Many in the US do not recognize this dessert, though they have probably tasted a version of it when they enjoy Applets and Cotlets, a longtime favored American sweet. More traditional versions in Arabic countries may be flavored with lemon or rosewater, and Americans are not very familiar with rose water as a flavoring. Many Americans find such versions of Turkish Delight both sticky and soapy.
This sweet is a simple candy composition, generally made of sugar, gelatin, water and cornstarch. Each candy rope is cut into small squares, usually less than one inch (2.44 cm) long. Though lemon and rose water are common flavorings, it may also be flavored with mint. It can contain nuts, like walnuts or pistachios, and is often coated with cornstarch and powdered sugar.

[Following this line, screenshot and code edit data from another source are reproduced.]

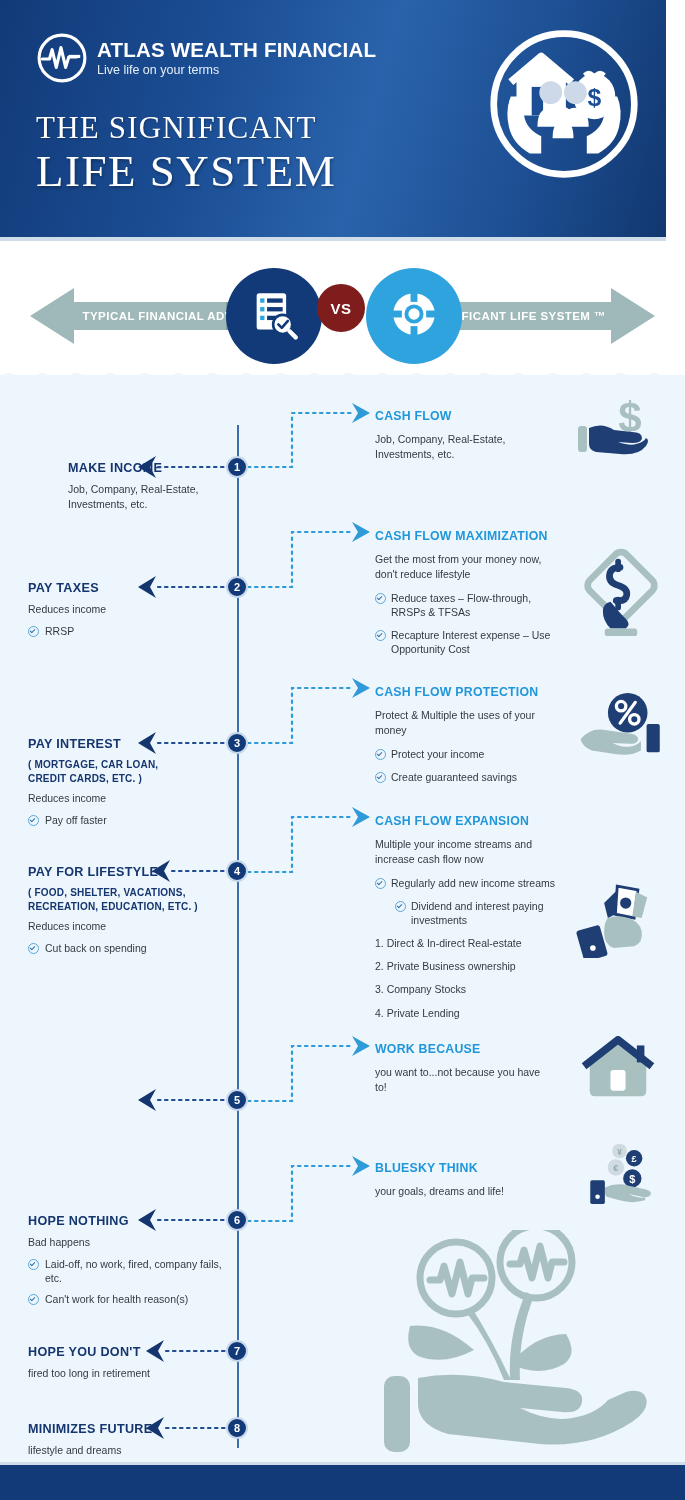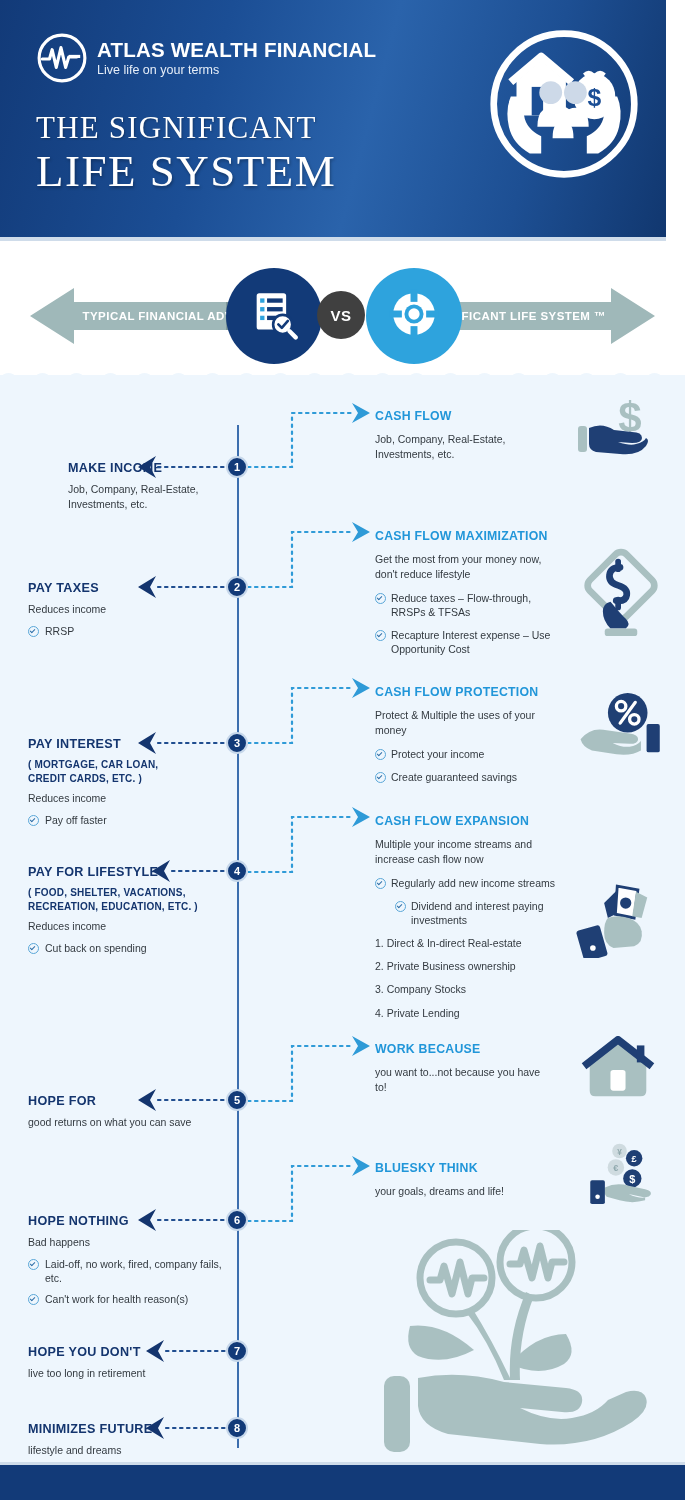--- a/index.html
+++ b/index.html
@@ -82,23 +82,23 @@
     background: #123a78;
     display: flex; align-items: center; justify-content: center;
   }
   .circ-light {
     position: absolute; left: 366px; top: 268px;
     width: 96px; height: 96px; border-radius: 50%;
     background: #2ea3dd;
     display: flex; align-items: center; justify-content: center;
   }
   .circ-vs {
-    position: absolute; left: 317px; top: 291px;
+    position: absolute; left: 317px; top: 284px;
     width: 48px; height: 48px; border-radius: 50%;
-    background: #404040;
+    background: #7f1d1d;
     display: flex; align-items: center; justify-content: center;
     color: #ffffff; font-size: 15px; font-weight: bold; letter-spacing: .5px;
     z-index: 3;
   }
 
   
   .body-area {
     position: absolute; left: 0; top: 375px; width: 685px; height: 1090px;
     background: #eef6fd;
   }
@@ -512,37 +512,33 @@
   <div class="left-block" style="top:865px;">
     <div class="left-title">PAY FOR LIFESTYLE</div>
     <div class="left-sub" style="white-space: pre-line;">( FOOD, SHELTER, VACATIONS,
 RECREATION, EDUCATION, ETC. )</div>
     <div class="left-desc">Reduces income</div>
     <div class="left-bullets">
       <div class="bul">Cut back on spending</div>
     </div>
   </div>
 
-  <div class="left-block" style="top:1094px;">
-    <div class="left-title">HOPE FOR</div>
-    <div class="left-desc" style="width:210px;">good returns on what you can save</div>
-  </div>
 
   <div class="left-block" style="top:1214px;">
     <div class="left-title">HOPE NOTHING</div>
     <div class="left-desc">Bad happens</div>
     <div class="left-bullets">
       <div class="bul">Laid-off, no work, fired, company fails, etc.</div>
       <div class="bul">Can't work for health reason(s)</div>
     </div>
   </div>
 
   <div class="left-block" style="top:1345px;">
     <div class="left-title">HOPE YOU DON'T</div>
-    <div class="left-desc">live too long in retirement</div>
+    <div class="left-desc">fired too long in retirement</div>
   </div>
 
   <div class="left-block" style="top:1422px;">
     <div class="left-title">MINIMIZES FUTURE</div>
     <div class="left-desc">lifestyle and dreams</div>
   </div>
 
   <div class="right-block" style="top:409px;">
     <div class="right-title">CASH FLOW</div>
     <div class="right-desc" style="white-space: pre-line;">Job, Company, Real-Estate,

Turkish Delight was first introduced to the Western world in the 19th century, where it received its current appellation. In Turkey and other parts of the Middle East, the candy is called Lokum. The British delighted in the candy, and it may have been particularly apropos to praise it during the rationing of WWII, because so little sugar was allowed per week. Winston Churchill was known to enjoy Turkish Delight stuffed with pistachios.
Some gourmets insist that this dessert is best appreciated when purchased and served fresh. Over time, if the candy is left out, it will harden and become difficult to eat. People who encounter Turkish Delight as adults may find they do not care for the taste or texture of the candy. However, those who have enjoyed it since childhood praise it.